Are you ready? Great! Take a look at the 9 beautiful vintage Lebois & Co chronographs we pre-selected. Then, vote up to 3 watches you like best. Feel free to use the comment section at the bottom of this page to explain your choice.

Vote up to 3 watches you like best

Images provided by: Christie’s (5), @lorologiese (3), @bench.03 (6), @andreasalgau (7), @privateeyes_co (2), @notaroaugelli1 (1)

Cast your vote, which movement fits best?

Choosing the engine for the Heritage Chronograph

In this first step, a very important choice must be made right away; the type of movement. There are two solid options; the first (named LC-250) is a cam-actuated chronograph movement based (with improvements) on the ETA 7750 architecture, like Sellita’s SW 510. This movement is produced in larger numbers and used by multiple other brands. Option two (named LC-450) is a column wheel chronograph (just as the Valjoux 22 and 72 movements used in the original Lebois & Co chronographs) developed and made by Manufacture La Joux-Perret (LJP7773). Our sister brand, Airain, uses a similar movement in the new Type 20 Re-Edition.

The column wheel makes the second option more historically accurate, which is a plus for us. Also, a column wheel movement, which is comparable to a castle’s turret, is more exclusive. Where the cam consists of two layers of metal, the column wheel is a single piece, and very difficult to manufacture because of it. Since it takes more skill and patience to be made, it can normally only be found in high-end timepieces. In addition, it is generally agreed that a column wheel chronograph feels more precise when operated.

All of this results in a column wheel movement being more expensive than a cam-actuated movement. So, what’s your opinion? Vote for the movement of your choice below.

Project Timeline

Like other attentive fans, you may have noticed that we’ve had to adjust the original timeline several times. We see you. During this particular CoLAB, we’ve encountered multiple setbacks, ranging from production problems to worldwide staff shortages. While these are beyond our influence, we would’ve liked the Heritage Chronographs to be in our and your hands by now.

Thank you for your patience and understanding. We hope (and think!) the quality of the end result will make up for some of the lost time.
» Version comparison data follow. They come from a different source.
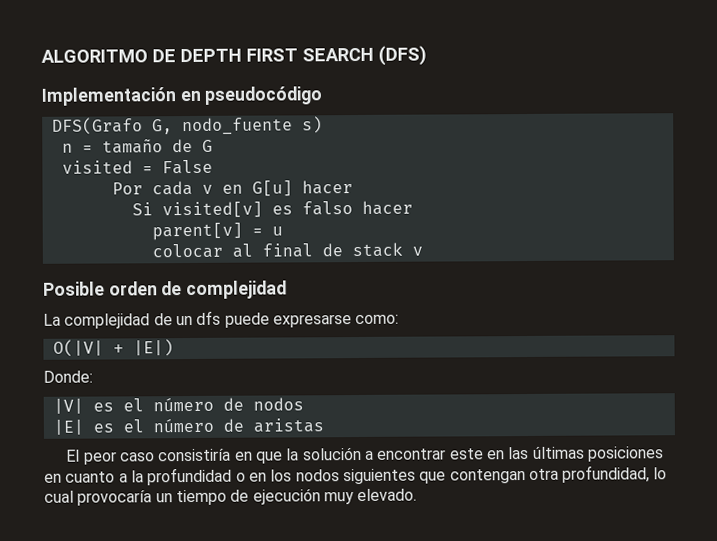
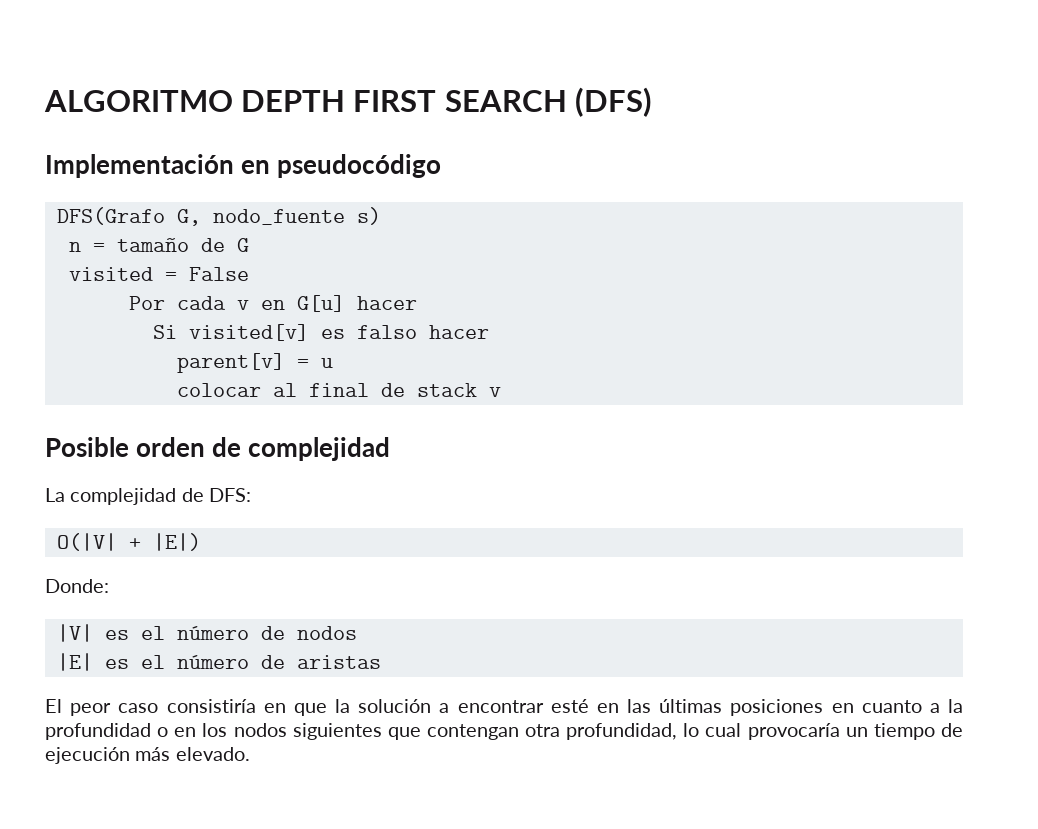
- ALGORITMO DE DEPTH FIRST SEARCH (DFS)
+ ALGORITMO DEPTH FIRST SEARCH (DFS)
- La complejidad de un dfs puede expresarse como:
+ La complejidad de DFS:
- El peor caso consistiría en que la solución a encontrar este en las últimas posiciones en cuanto a la profundidad o en los nodos siguientes que contengan otra profundidad, lo cual provocaría un tiempo de ejecución muy elevado.
+ El peor caso consistiría en que la solución a encontrar esté en las últimas posiciones en cuanto a la profundidad o en los nodos siguientes que contengan otra profundidad, lo cual provocaría un tiempo de ejecución más elevado.

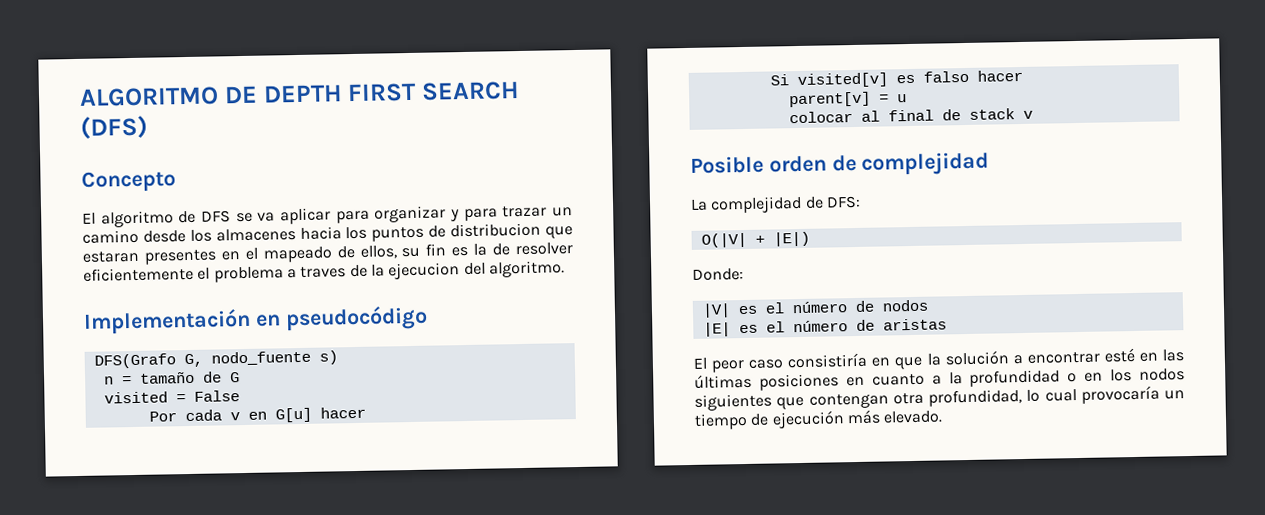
- ALGORITMO DEPTH FIRST SEARCH (DFS)
+ ALGORITMO DE DEPTH FIRST SEARCH (DFS)
+ Concepto
+ El algoritmo de DFS se va aplicar para organizar y para trazar un camino desde los almacenes hacia los puntos de distribucion que estaran presentes en el mapeado de ellos, su fin es la de resolver eficientemente el problema a traves de la ejecucion del algoritmo.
22 April 2021 Step 1: Project launch and choosing inspiration + movement
5 July 2021 Step 2: Cases and dials
6 December 2021 Step 3: Presenting the results in 3D and technical details
14 December 2021 Pre-order Round 1 (pre-prototype)
7 October 2022 Step 4: Prototype evaluation
14 October 2022 Launch of Pre-order Round 2
October 2022 Start of final production
16 December 2022 First movement batch finished
22 February 2023 Start delivery first batch (mainly from Pre-order Round 1)
September 2023 Next round of movements ready
October 2023 – January 2024 Delivery next batch (mainly from Pre-order Round 2)

The above timeline is an estimate and can be adjusted if necessary.